Consider taking some annual leave from your job or getting away somewhere for the weekend to help you clear your mind and refocus. After that, you will be able to return to your normal environment feeling refreshed and rejuvenated, moreover, you’ll have a much clearer mind.

#5 Exercise

To clarify, we have already spoken about the effects of stress on your hormones earlier in this post. However, you can counteract this effect by doing regular exercise. Subsequently, just 30 minutes per day can release essential endorphins into your system to help you rebalance things.
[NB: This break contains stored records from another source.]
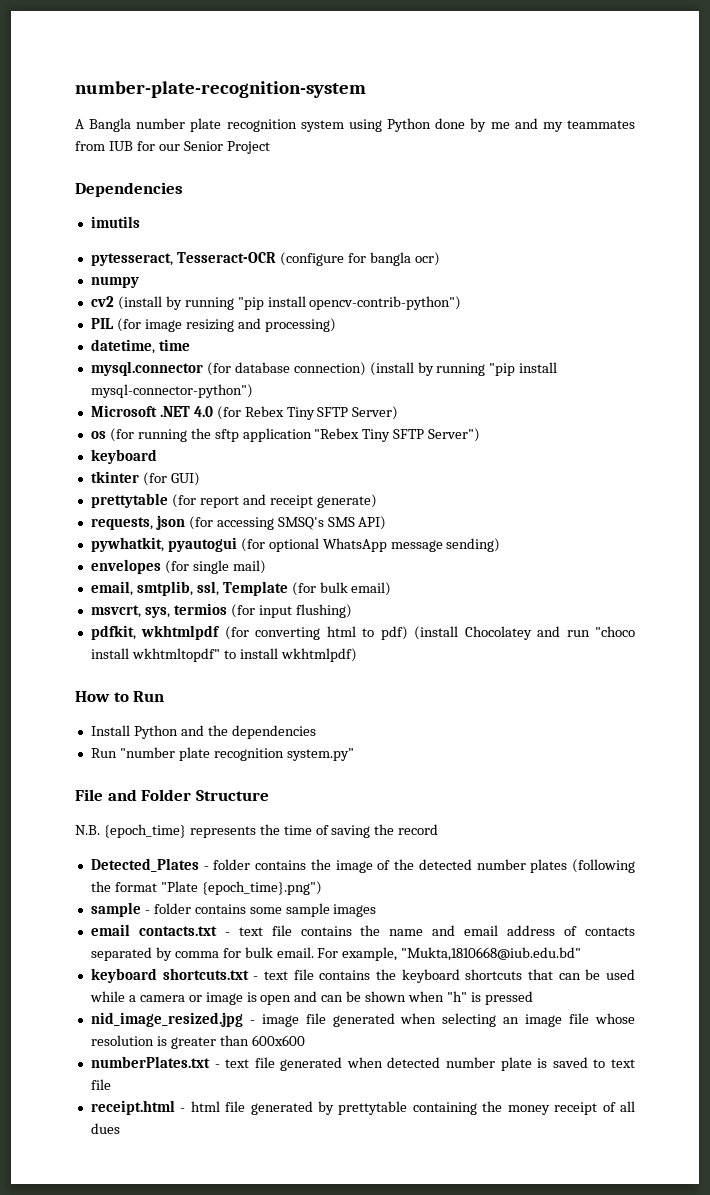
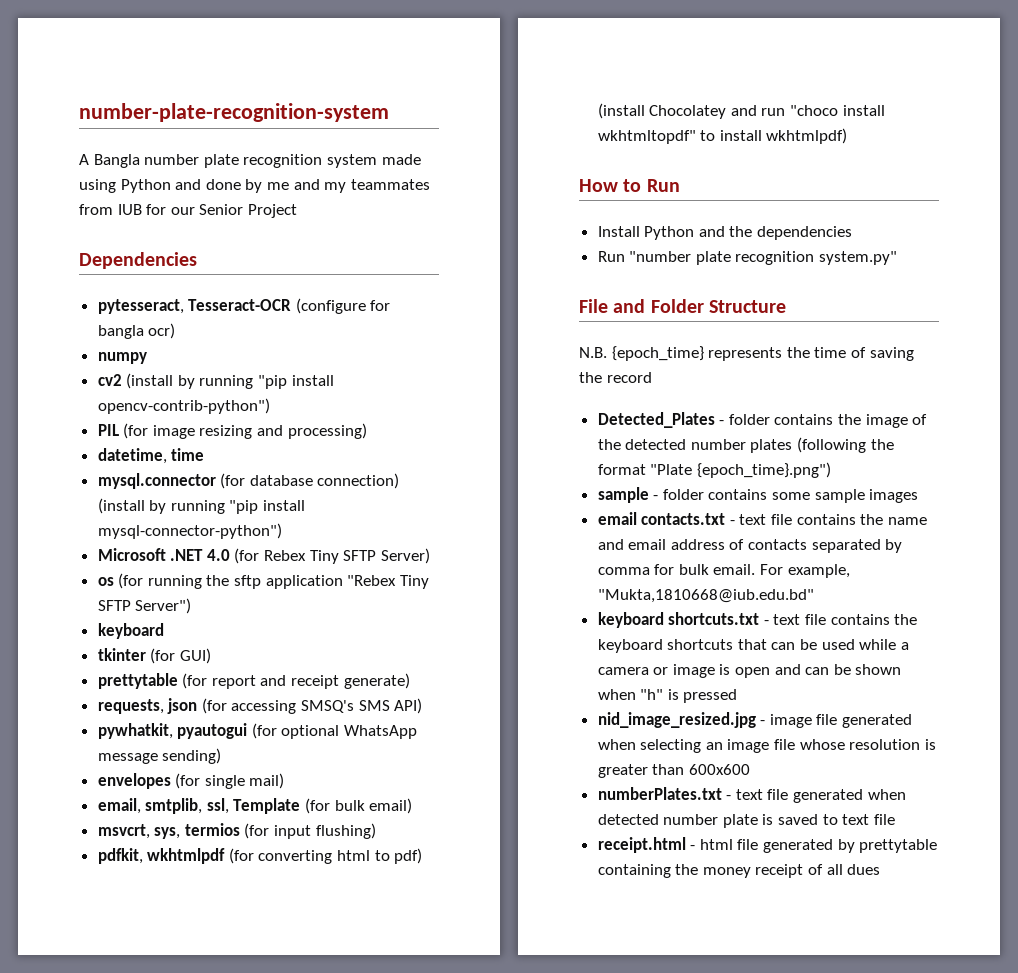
(344, 126) none -> [381,154,421,165] made
(432, 125) none -> [175,179,202,190] and
[90,216,140,228] // imutils -> (197, 260) none

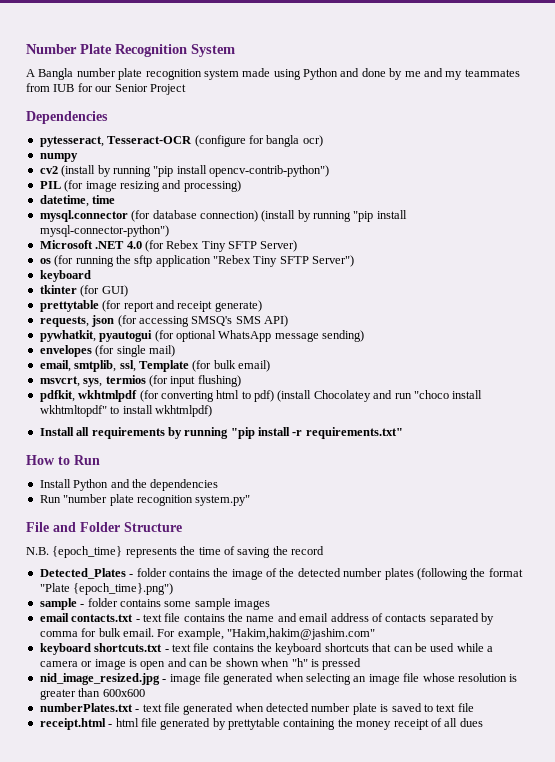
[79,103,389,122] number-plate-recognition-system -> [26,44,235,57] Number Plate Recognition System
(848, 136) none -> [39,427,403,439] // Install all requirements by running "pip install -r requirements.txt"
[597,589,814,603] "Mukta,1810668@iub.edu.bd" -> [227,628,375,640] "Hakim,hakim@jashim.com"

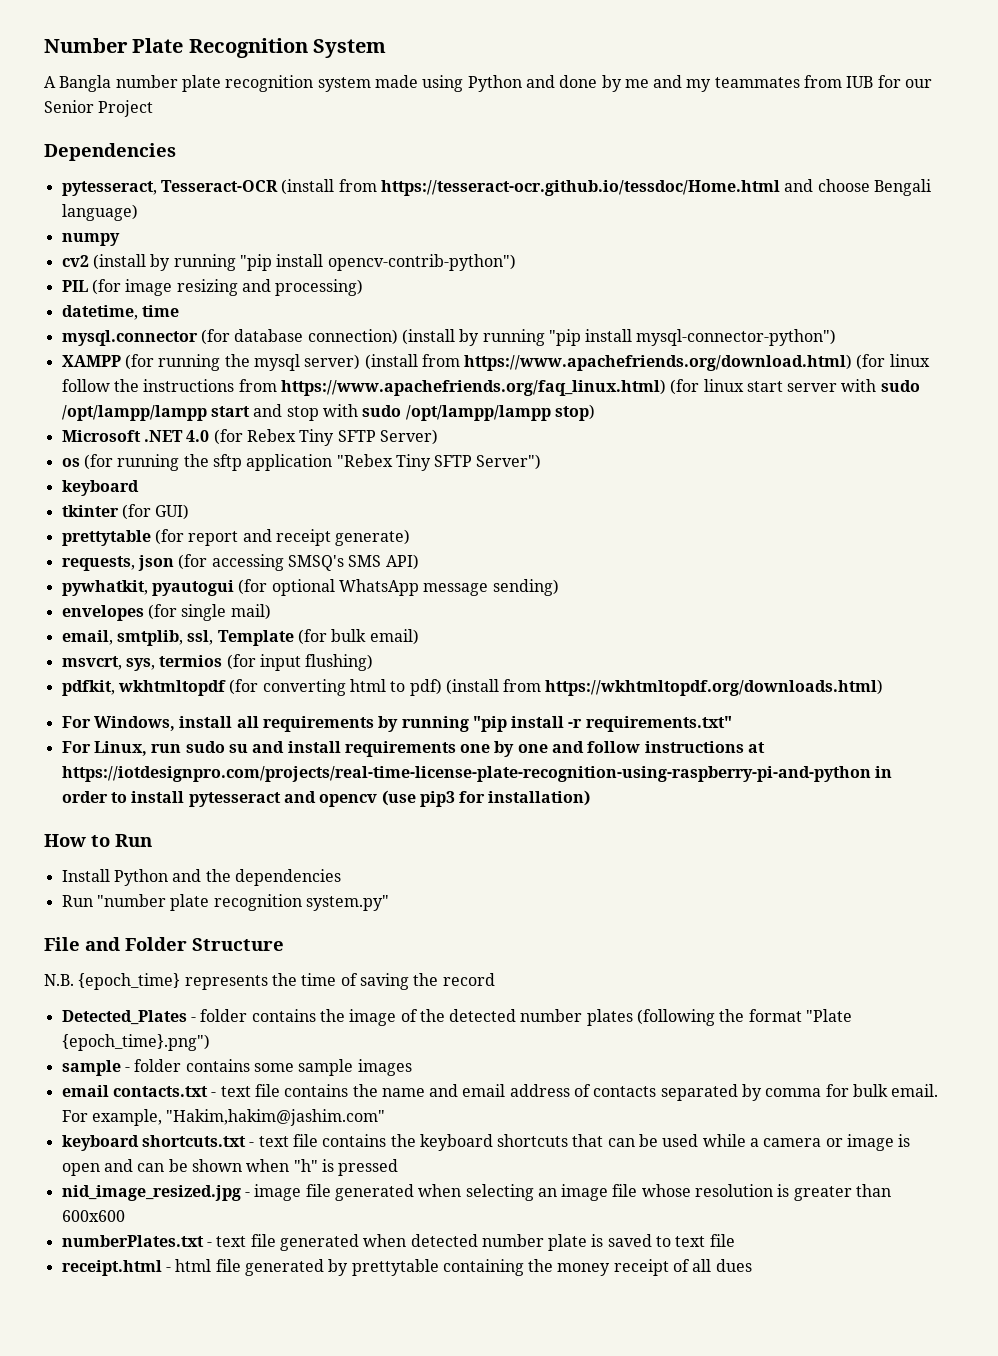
[194,135,323,147] (configure for bangla ocr) -> [281,179,931,196] [61,204,138,221] (install from https://tesseract-ocr.github.io/tessdoc/Home.html and choose Bengali language)
(169, 231) none -> [61,354,930,371] [61,379,920,396] [61,404,595,421] // XAMPP (for running the mysql server) (install from https://www.apachefriends.org/download.html) (for linux follow the instructions from https://www.apachefriends.org/faq_linux.html) (for linux start server with sudo /opt/lampp/lampp start and stop with sudo /opt/lampp/lampp stop)
[78,390,138,402] wkhtmlpdf -> [117,680,226,696] wkhtmltopdf
[313,390,483,402] [39,405,212,417] [39,427,74,436] Chocolatey and run "choco install wkhtmltopdf" to install wkhtmlpdf) // Install -> [503,679,884,696] [61,716,233,731] from https://wkhtmltopdf.org/downloads.html) // For Windows, install
(403, 433) none -> [61,741,766,757] [61,766,892,782] [61,790,591,807] // For Linux, run sudo su and install requirements one by one and follow instructions at https://iotdesignpro.com/projects/real-time-license-plate-recognition-using-raspberry-pi-and-python in order to install pytesseract and opencv (use pip3 for installation)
#6 Make sure you’re getting a good night’s sleep

Ideally, you need to try and get between 7-8 hours of sleep each night. In addition to getting enough sleep, similarly important is getting regular sleep. However, if this is something you are struggling with, see our blog on the topic and get some useful tips for sleeping well.

#7 Try to externalize the issues

Overthinking and unproductive thinking are two prevalent behaviors that occur in people who are stressed. Consequently, taking the time to write things down and get them out of your system onto paper might prove to be exceptionally helpful. Sometimes, the simple act of writing things down will enable you to rationalize the challenges you are facing.

In Summary

In conclusion, that age-old saying, ‘better out than in’ is so true where stress is concerned. For instance, if you tend to bottle things up, then this will usually put you on a slippery slope, and most likely, you will start to feel both the mental and physical effects of stress in your life.

Moreover, you should also consider the impact it might be having on those who are nearest and dearest to you. More often than not, they will want to support you in any way they possibly can.

In short, try to get things out in the open, write things down, open-up, and use the information we have provided to help steer you in the right direction.

Furthermore, if you are struggling to cope with stress, and a self-help approach isn’t working, you should always discuss matters with a medical professional who can help to give you a more personalized analysis of your situation.